TASK
All of the records below must be reproduced exactly, minus any pictures.

Change listing data

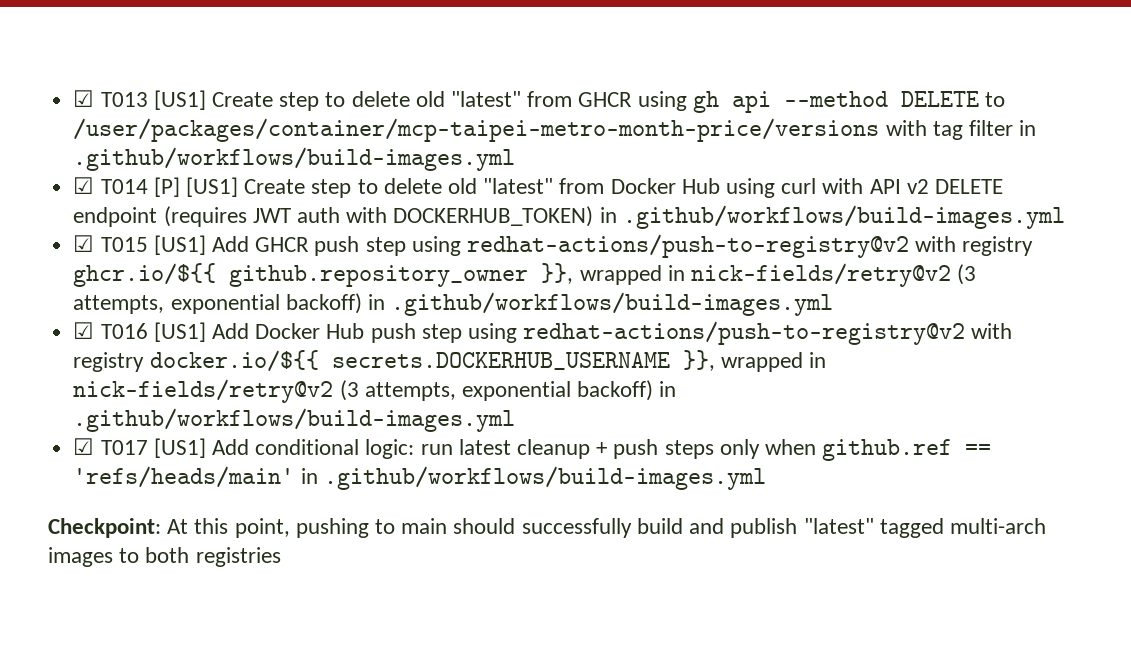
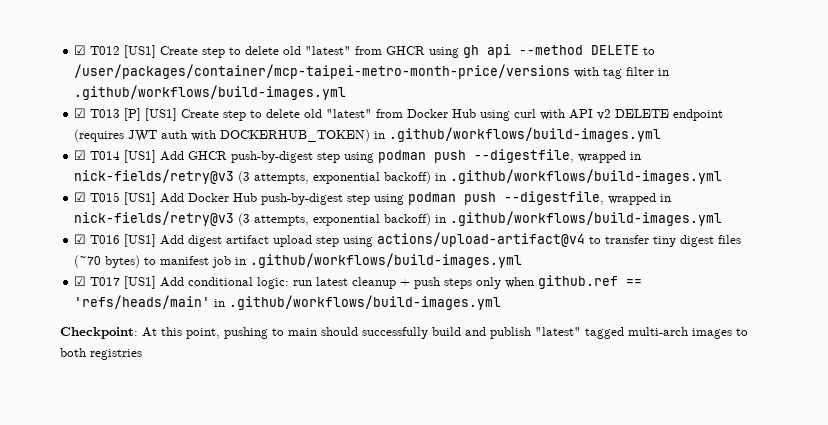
- ☑ T013 [US1] Create step to delete old "latest" from GHCR using gh api --method DELETE to /user/packages/container/mcp-taipei-metro-month-price/versions with tag filter in .github/workflows/build-images.yml
+ ☑ T012 [US1] Create step to delete old "latest" from GHCR using gh api --method DELETE to /user/packages/container/mcp-taipei-metro-month-price/versions with tag filter in .github/workflows/build-images.yml
- ☑ T014 [P] [US1] Create step to delete old "latest" from Docker Hub using curl with API v2 DELETE endpoint (requires JWT auth with DOCKERHUB_TOKEN) in .github/workflows/build-images.yml
+ ☑ T013 [P] [US1] Create step to delete old "latest" from Docker Hub using curl with API v2 DELETE endpoint (requires JWT auth with DOCKERHUB_TOKEN) in .github/workflows/build-images.yml
- ☑ T015 [US1] Add GHCR push step using redhat-actions/push-to-registry@v2 with registry ghcr.io/${{ github.repository_owner }}, wrapped in nick-fields/retry@v2 (3 attempts, exponential backoff) in .github/workflows/build-images.yml
+ ☑ T014 [US1] Add GHCR push-by-digest step using podman push --digestfile, wrapped in nick-fields/retry@v3 (3 attempts, exponential backoff) in .github/workflows/build-images.yml
+ ☑ T015 [US1] Add Docker Hub push-by-digest step using podman push --digestfile, wrapped in nick-fields/retry@v3 (3 attempts, exponential backoff) in .github/workflows/build-images.yml
- ☑ T016 [US1] Add Docker Hub push step using redhat-actions/push-to-registry@v2 with registry docker.io/${{ secrets.DOCKERHUB_USERNAME }}, wrapped in nick-fields/retry@v2 (3 attempts, exponential backoff) in .github/workflows/build-images.yml
+ ☑ T016 [US1] Add digest artifact upload step using actions/upload-artifact@v4 to transfer tiny digest files (~70 bytes) to manifest job in .github/workflows/build-images.yml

ANSWER BOX
- ☑ T013 [US1] Create step to delete old "latest" from GHCR using gh api --method DELETE to /user/packages/container/mcp-taipei-metro-month-price/versions with tag filter in .github/workflows/build-images.yml
+ ☑ T012 [US1] Create step to delete old "latest" from GHCR using gh api --method DELETE to /user/packages/container/mcp-taipei-metro-month-price/versions with tag filter in .github/workflows/build-images.yml
- ☑ T014 [P] [US1] Create step to delete old "latest" from Docker Hub using curl with API v2 DELETE endpoint (requires JWT auth with DOCKERHUB_TOKEN) in .github/workflows/build-images.yml
+ ☑ T013 [P] [US1] Create step to delete old "latest" from Docker Hub using curl with API v2 DELETE endpoint (requires JWT auth with DOCKERHUB_TOKEN) in .github/workflows/build-images.yml
- ☑ T015 [US1] Add GHCR push step using redhat-actions/push-to-registry@v2 with registry ghcr.io/${{ github.repository_owner }}, wrapped in nick-fields/retry@v2 (3 attempts, exponential backoff) in .github/workflows/build-images.yml
+ ☑ T014 [US1] Add GHCR push-by-digest step using podman push --digestfile, wrapped in nick-fields/retry@v3 (3 attempts, exponential backoff) in .github/workflows/build-images.yml
+ ☑ T015 [US1] Add Docker Hub push-by-digest step using podman push --digestfile, wrapped in nick-fields/retry@v3 (3 attempts, exponential backoff) in .github/workflows/build-images.yml
- ☑ T016 [US1] Add Docker Hub push step using redhat-actions/push-to-registry@v2 with registry docker.io/${{ secrets.DOCKERHUB_USERNAME }}, wrapped in nick-fields/retry@v2 (3 attempts, exponential backoff) in .github/workflows/build-images.yml
+ ☑ T016 [US1] Add digest artifact upload step using actions/upload-artifact@v4 to transfer tiny digest files (~70 bytes) to manifest job in .github/workflows/build-images.yml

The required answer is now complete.